Cleaning your throttle body is irrelevent to the oil leak behind the timing cover. There are 5 seals that can leak behind the 2000 accord timing cover, the oil pump, crank seal, cam seal, and the 2 balancer seals. Most of the time its the front balancer seal that has popped out and will need to be replace and have and retaining kit install. Its actually very common on that engine. I highly recommend taking it to a professional to get repaired because timing the 2 balancer gears with the cam and crank is very tricky even for the mechanically inclined. Since the timing belt and the balancer belt has to come off and is probably soaked in oil, I recommend replacing those as well.
1) Belts: Timing belt, alternator belt, A/C belt, power steering belt. 2) Water pump and seal. 3) Timing belt tensioner- option. 4) Front crank oil seal-replace if oil is leaking. 5) Two camshaft seals-replace if oil is leaking. 6) Instruction on how to install the timing belt.
This engine had a severe issue with balance shaft belt seal blowing out.When this happens you will loose all of oil almost instantly!Unless drain plug missing from pan you can count on seal being the problem.The seal is on the balance shaft which is located in with the timing belt. Repair is to replace the seal and install retainer clip that holds seal in place. This requires timing belt removal and balace shaft belt removal.This is not recommended to do by a beginner whatsoever, is more detailed than most timing belt jobs ,recommend done by experianced mechanic only! If you need part numbers for seal and retainer clip let me know and i will look those up for you
By the "Front" I am assuming that you mean the crankshaft end of the engine.
If your engine is equipped with a balance shaft, there is a good possibility that the balance shaft seal has popped out. There is a "balance shaft seal retainer kit" available at your local dealer to fix this and prevent it from happening again. If this is not the case, it could be the front crank and/or oil pump seals. I have even seen cracked oil pump housings on these units.

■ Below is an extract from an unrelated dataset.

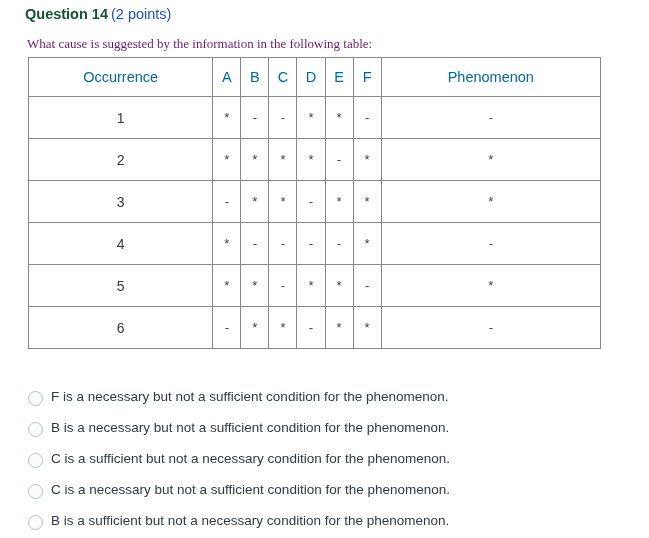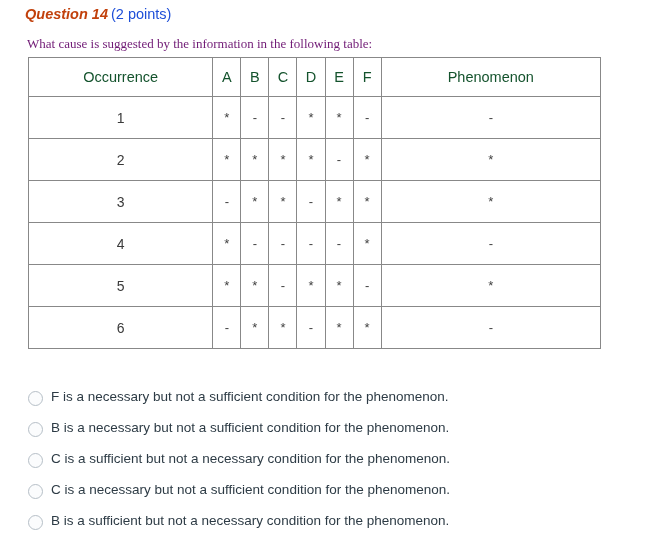"Question 14" #question-header .q-title { color: #c2410c -> #14532d; font-style: italic -> none }
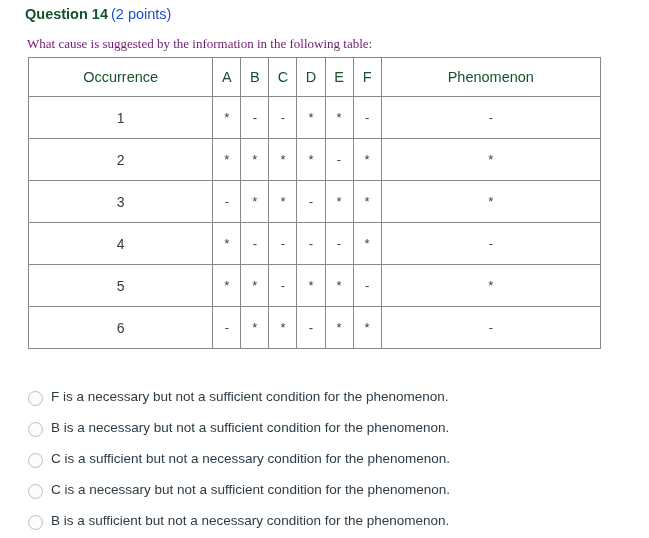"Occurrence" #evidence-table thead th { color: #14532d -> #0369a1 }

More than likely it would be the front seals, oil pump front shaft seal and gasket ( "o" ring), Cam seal, crank seal one of those. Have to remove timing belt in order to change these seals. I would change out all the seals and put a new timing belt on it. Depending on how many miles you have on your car I would consider a water pump as well because the timing belt also needs to be removed to replace this part. In other words... Costly repair, but instead of replacing the seals and solving the leak and then 2 weeks later the timing belt snaps, then you just paid twice for the labor. Check oil pan gasket first b4 you spend money on seals.
If you mean the camshaft seal, yes, you would need to pull the timing belt and sprocket off, and if you are anywhere near the service interval for the belt, replace it and the water pump (unless the water pump is very easy to service, and the tensioner.
You will probably need a (gear/sprocket) puller to get the sprocket off and a another type of (seal) puller to get the seal out. You could probably extract the old seal with a screwdriver, but it's not recommended. Get a Haynes manual (around $20) before you even contemplate doing this youself. If you haven't done this before, are mechanically inclined. and have all the tools, you will spend about 1/2 a day to do either the cam seal by itself, or the seal, timing belt, tensioner and water pump. Once you have it all apart, the last three components will only add an hour to the job, and you won't be stranded when the timing belt breaks.